The Threembak Kentir's

Xie Nur
Chapter #20

Three on Three (2)

Pendakian Gunung Merbabu

*Hari Pertama Operasional (14.30 – 18.00 WIB): Jomlo-Jomlo Bahagia

 “Lho, mau naik sekarang?” tanya Pak Bari setelah mengantar tamunya hingga teras depan.

Prasangka itu muncul ketika melihat kami telah merapikan beberapa isi carrier yang sebelumnya muntah keluar.

“Tergantung kabut, Pak. Kalau kabutnya hilang kami langsung berangkat.” sahut Pheenux.

“Sepertinya hari ini akan kabut terus,” katanya. “Heran, padahal kemarin cuaca cerah sekali.”

“Apa karena kami datang jadi berkabut begini, Pak.” sambarku.

Pak Bari tertawa. “Bisa jadi,” komentarnya. “Ya sudah, silakan menunggu. Kalau ada apa-apa panggil saya. Jangan sungkan.”

“Iya Pak!” koor kami kompak mirip anak SD yang habis dikasih instruksi sama pak guru.

“Sekarang mau ngapain lagi nih?” keluh Pheenux berkacak pinggang. “Bosen.”

“Sepi, sepi,” timpalku.

Kami bertiga kompak duduk bersila menopang dagu menghadap pintu ditemani segelas air teh dan sebungkus biscuit susu. Detik-detik berlalu.

Sejak pendakian perdana ke Lawu tanpa anak UPL, aku merasa mendaki gunung menjadi sebuah candu. Mungkin Pheenux dan Citonk juga merasa demikian. Buktinya bila berkumpul yang kami bicarakan tema tidak jauh dari rencana penaklukan gunung berikutnya.

Dan tahun ini mulai Mei, saat musim pendakian_dalam arti musimnya sedang bagus untuk mendaki. Kecuali pada bulan Desember sampai Februari, musim badai. Kami telah menjajah Lawu. Kemudian Agustus kami menjejak Gunung Salak meski tak sampai puncak. Sekarang ini kami telah berada di kaki Merbabu di tengah-tengah bulan September.

Itu belum termasuk berkegiatan bersama anak UPL di medan yang lain. Kadang ke goa, tebing, berarung jeram atau bermain lumpur di rawa. 

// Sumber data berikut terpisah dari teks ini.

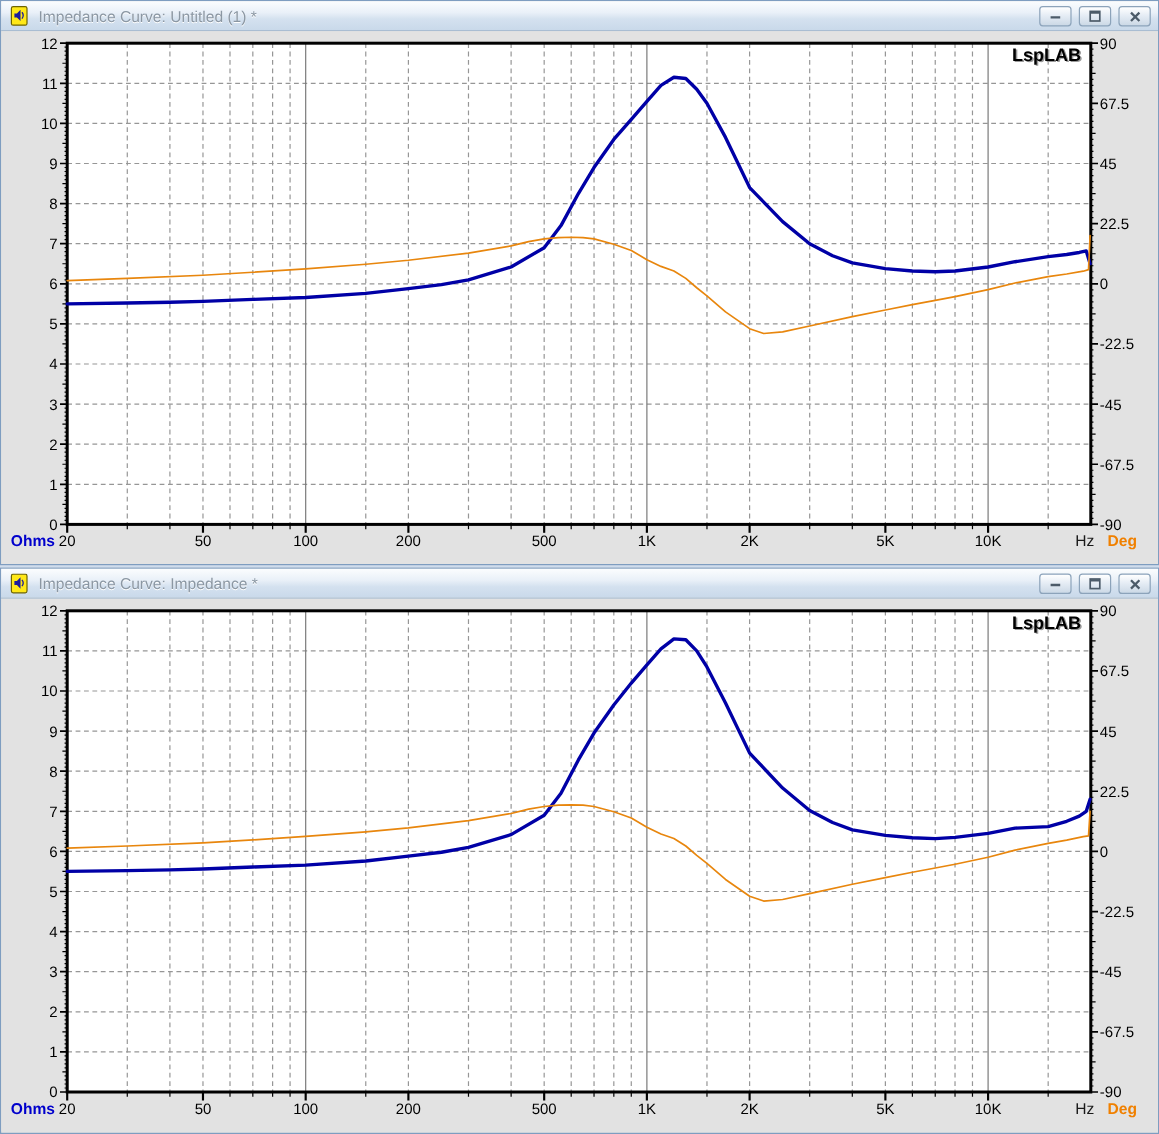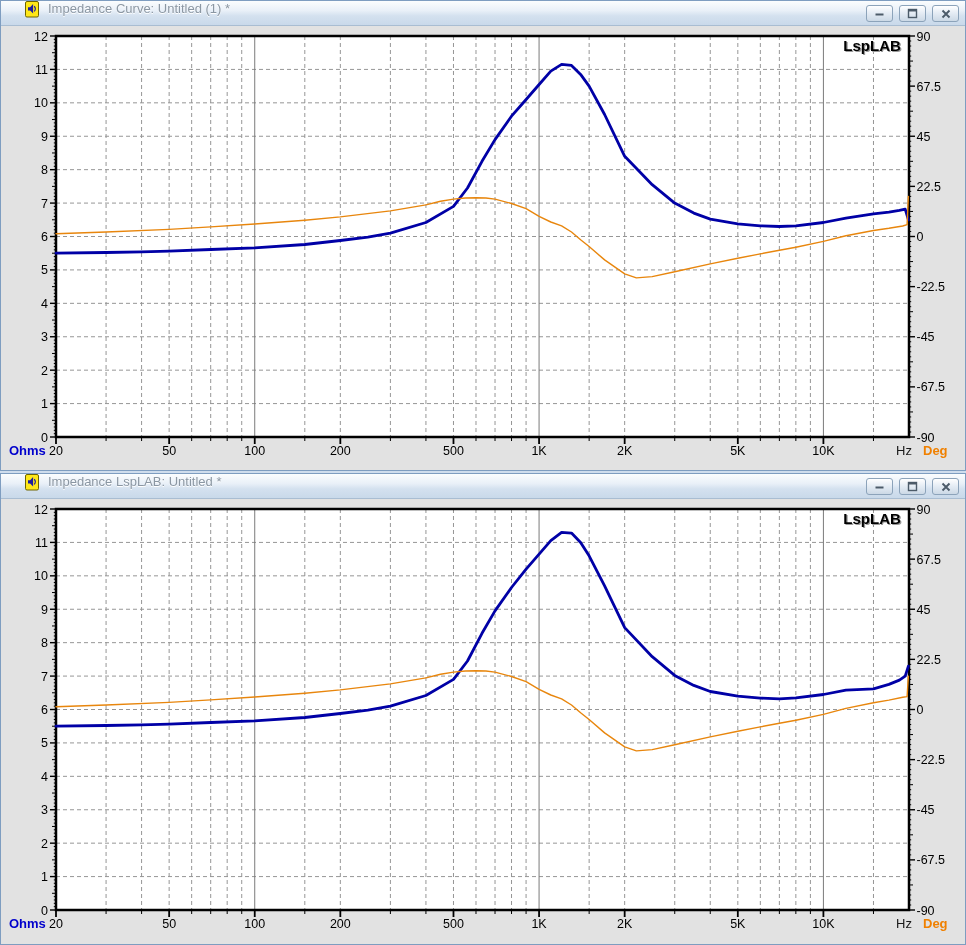--- a/index.html
+++ b/index.html
@@ -8,8 +8,8 @@
           border:1px solid #7e9dc0;box-sizing:border-box;margin-bottom:2px;}
   .window.second{height:472px;margin-bottom:0;}
   .titlebar{height:25px;background:linear-gradient(#fbfdfe,#e9f0f8 40%,#d4e1ef 62%,#c9d9ea);
-            border-bottom:1px solid #a9bdd2;position:relative;display:flex;
-            padding-left:23px;box-sizing:border-box;}
+            border-bottom:1px solid #a9bdd2;position:relative;display:flex;align-items:center;
+            padding-left:7px;box-sizing:border-box;}
   .title-icon{width:17px;height:17px;flex:0 0 auto;display:flex;}
   .titlebar .title{color:#8b97a3;font-size:13px;margin-left:7px;white-space:nowrap;
                    text-shadow:0 1px 0 #ffffff;}

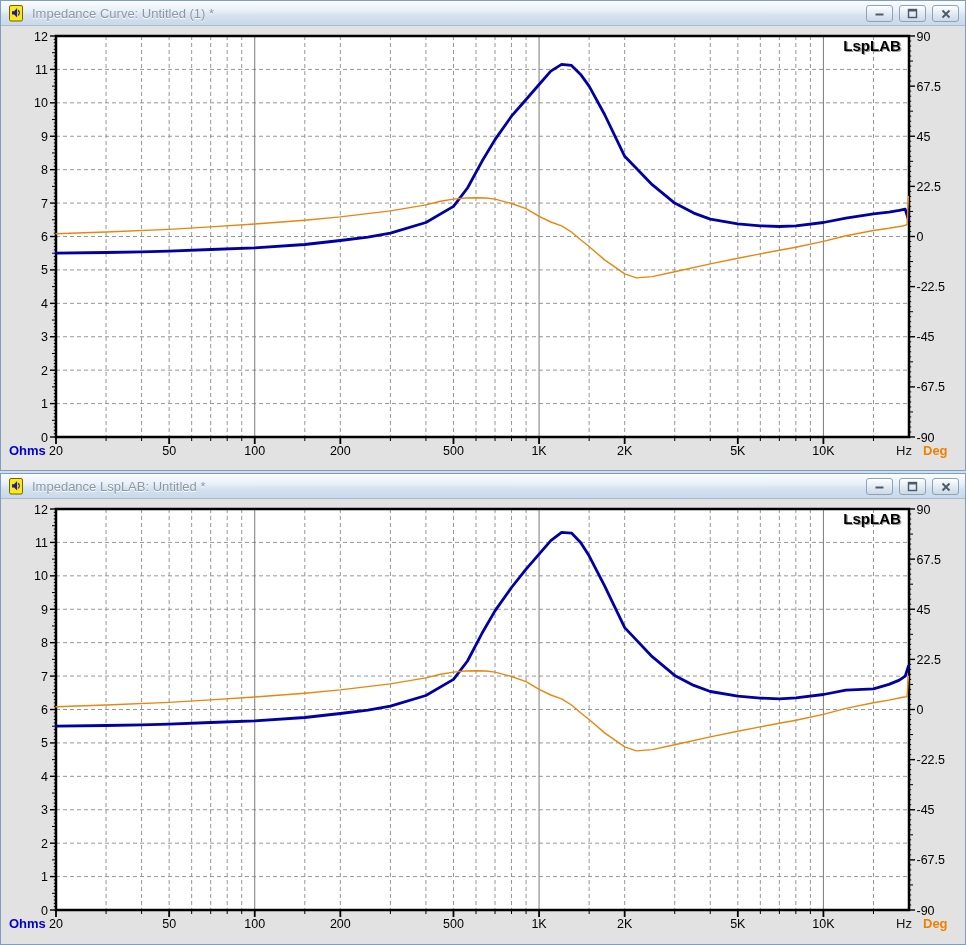--- a/index.html
+++ b/index.html
@@ -388,7 +388,7 @@
           <path d="M10.3 5.2 q2.1 2.6 0 5.3" fill="none" stroke="#1c1c9e" stroke-width="1.1"></path>
         </svg>
       </span>
-      <span class="title">Impedance LspLAB: Untitled *</span>
+      <span class="title">Impedance Curve: Impedance *</span>
       <span class="winbtns">
         <button class="winbtn" title="">
           <svg width="13" height="9" viewBox="0 0 13 9">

“Keluar yuk!” ajak Citonk.

Acara bengong massal berpindah ke teras depan yang berundak. Mata kami tidak lepas memelototi kabut yang terus bergantungan di udara. Rintik hujan tidak lagi turun. Dalam hati kami terus memohon agar kabut segera disingkirkan dari pandangan.

“Mulai terang!” pekikku girang.

“Tunggu sebentar, serius nggak nih.” ucap Pheenux mencegah kegembiraanku.

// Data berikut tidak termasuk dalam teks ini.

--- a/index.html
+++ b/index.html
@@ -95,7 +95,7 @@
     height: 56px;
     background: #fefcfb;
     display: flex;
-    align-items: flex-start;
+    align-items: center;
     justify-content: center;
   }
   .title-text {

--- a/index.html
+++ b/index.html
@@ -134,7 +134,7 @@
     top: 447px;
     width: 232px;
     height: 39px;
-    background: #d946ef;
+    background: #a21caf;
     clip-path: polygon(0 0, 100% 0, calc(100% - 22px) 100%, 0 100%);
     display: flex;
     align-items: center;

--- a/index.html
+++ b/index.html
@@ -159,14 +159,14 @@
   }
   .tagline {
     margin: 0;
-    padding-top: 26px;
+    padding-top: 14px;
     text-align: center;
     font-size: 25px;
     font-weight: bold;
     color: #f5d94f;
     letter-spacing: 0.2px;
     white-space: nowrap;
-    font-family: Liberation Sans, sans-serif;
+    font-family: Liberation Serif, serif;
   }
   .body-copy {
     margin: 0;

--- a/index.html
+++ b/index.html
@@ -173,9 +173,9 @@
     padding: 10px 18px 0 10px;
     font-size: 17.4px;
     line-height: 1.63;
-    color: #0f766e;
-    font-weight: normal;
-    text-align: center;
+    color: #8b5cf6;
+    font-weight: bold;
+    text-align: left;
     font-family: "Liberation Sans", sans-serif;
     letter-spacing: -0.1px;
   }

Selama lima belas menit menunggu dalam harap-harap cemas. Akhirnya cuaca semakin terlihat cerah. Matahari rupanya sukses menembus pertahanan kabut yang mengitari desa terakhir ini.

“Siap-siap yuk!” ajakku bersemangat kuda. Ringkikannya bahkan terdengar menggugah sadar Citonk dan Pheenux yang masih ragu-ragu dengan aura kasih, eh, aura wajah langit yang sendu malu.

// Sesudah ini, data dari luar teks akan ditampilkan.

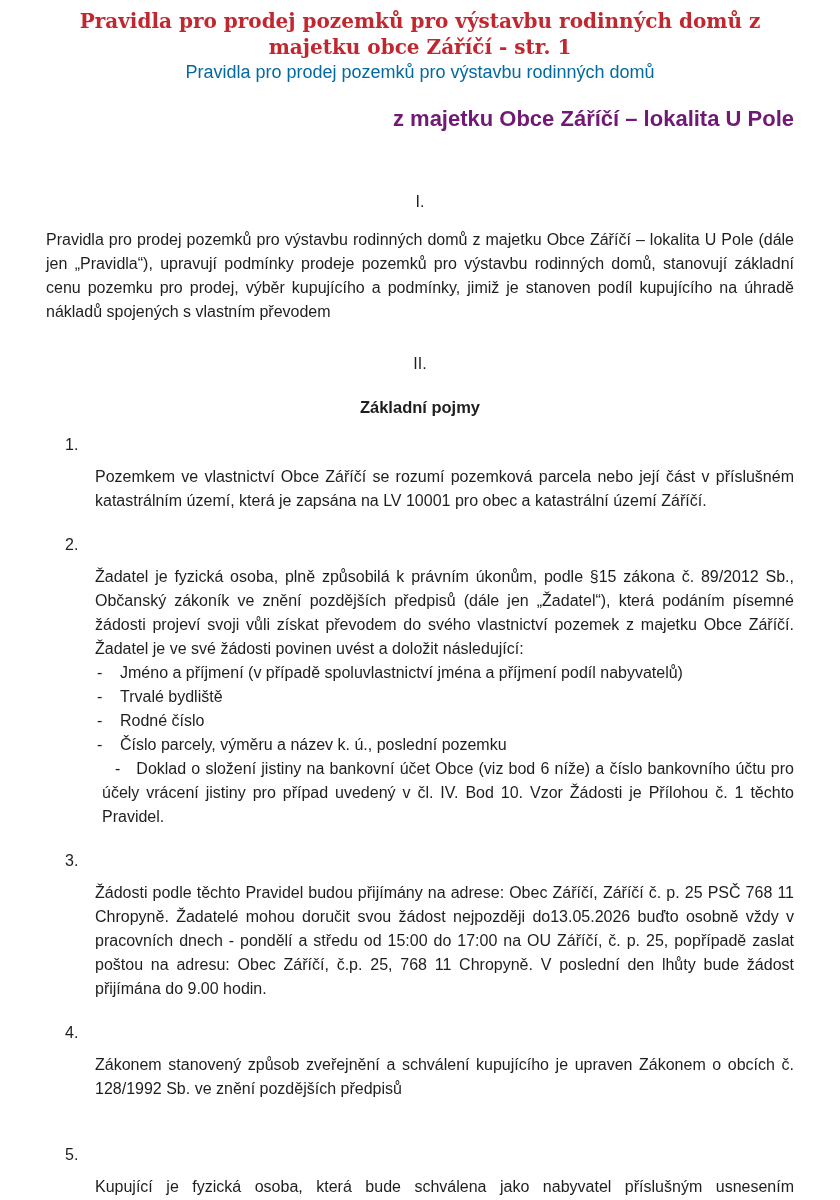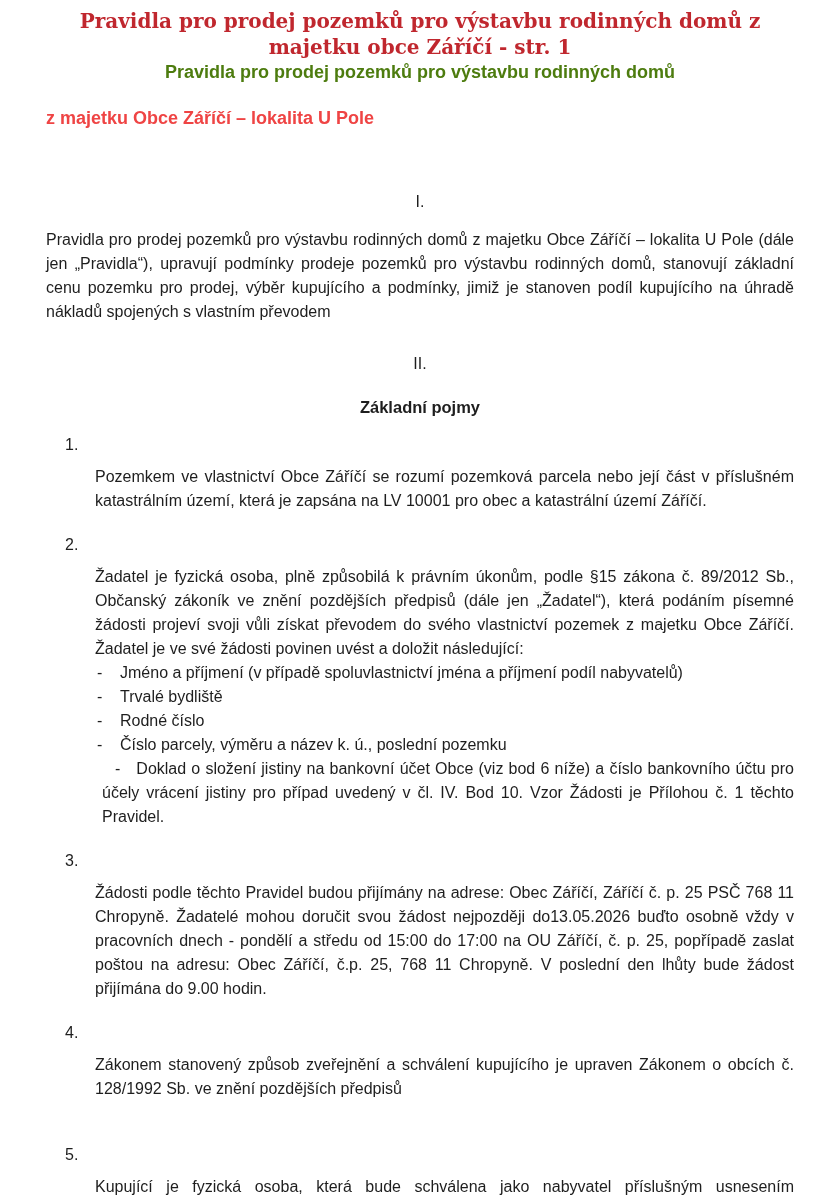--- a/index.html
+++ b/index.html
@@ -19,7 +19,7 @@
   }
   .doc-title {
     margin: 1px 0 0 0; font-size: 18px; line-height: 23px;
-    font-weight: 700; text-align: center; color: #4d7c0f;
+    font-weight: 400; text-align: center; color: #0369a1;
   }
   .doc-subtitle {
     margin: 23px 0 0 0; font-size: 18px; line-height: 23px;

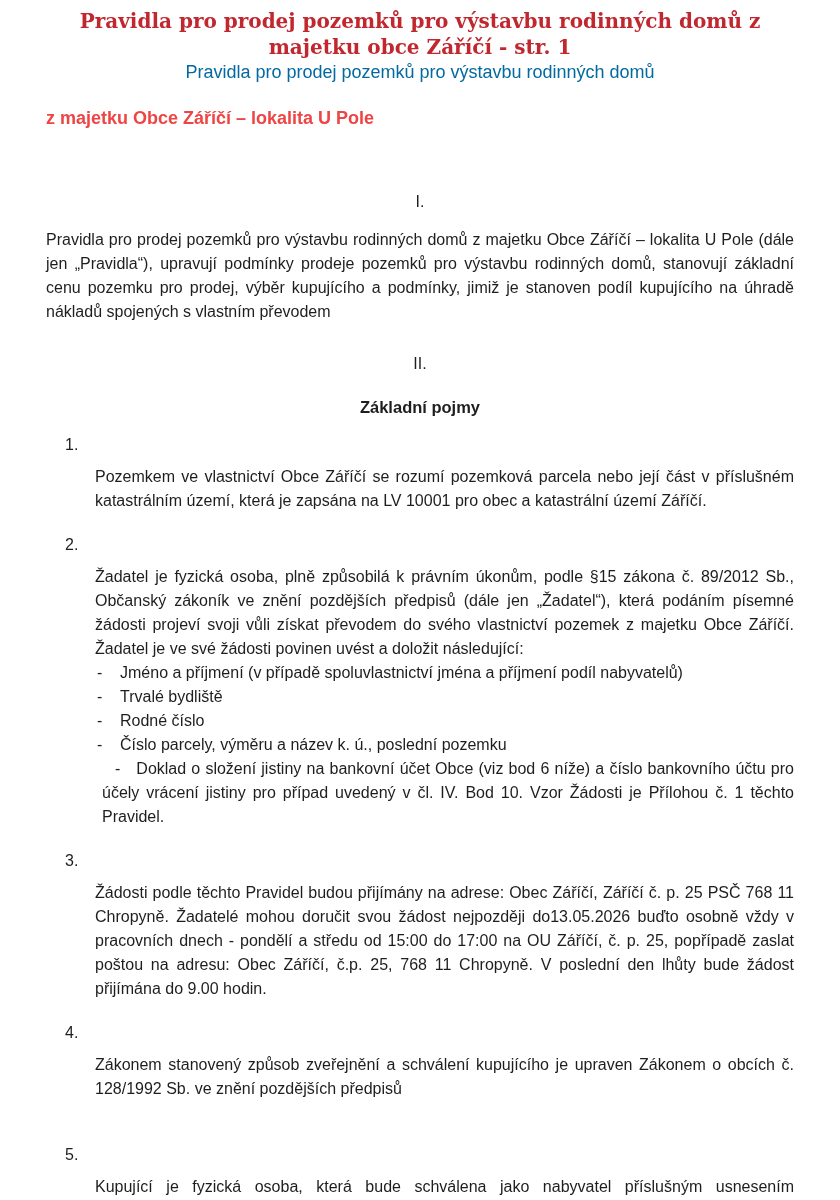--- a/index.html
+++ b/index.html
@@ -22,8 +22,8 @@
     font-weight: 400; text-align: center; color: #0369a1;
   }
   .doc-subtitle {
-    margin: 23px 0 0 0; font-size: 18px; line-height: 23px;
-    font-weight: 700; text-align: left; color: #ef4444;
+    margin: 23px 0 0 0; font-size: 22px; line-height: 23px;
+    font-weight: 700; text-align: right; color: #701a75;
   }
 
   .numeral { text-align: center; margin-top: 60px; }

“Jam berapa, Sush?” tanya Citonk.

“Jam setengah tiga,” sahutku yang memang suka memakai jam tangan. Cerminan dari diriku yang selalu disiplin tepat waktu.

Khawatir si kabut berubah pikiran, turun kembali ke bumi, kami langsung memakai sepatu gunung menggusur alas kaki favorit, skandal jepit_nama tren sandal jepit di luar peradaban alias di gunung. Menghabiskan teh yang masih tersisa, lalu memasukkan biskuit yang tinggal tiga keping dalam kantung tas carrier bagian atas berdesakan dengan alas kaki merk swallow.

Aku yang sudah siap, segera berderap menyongsong mentari sang pahlawan kami. Jeng, jeng....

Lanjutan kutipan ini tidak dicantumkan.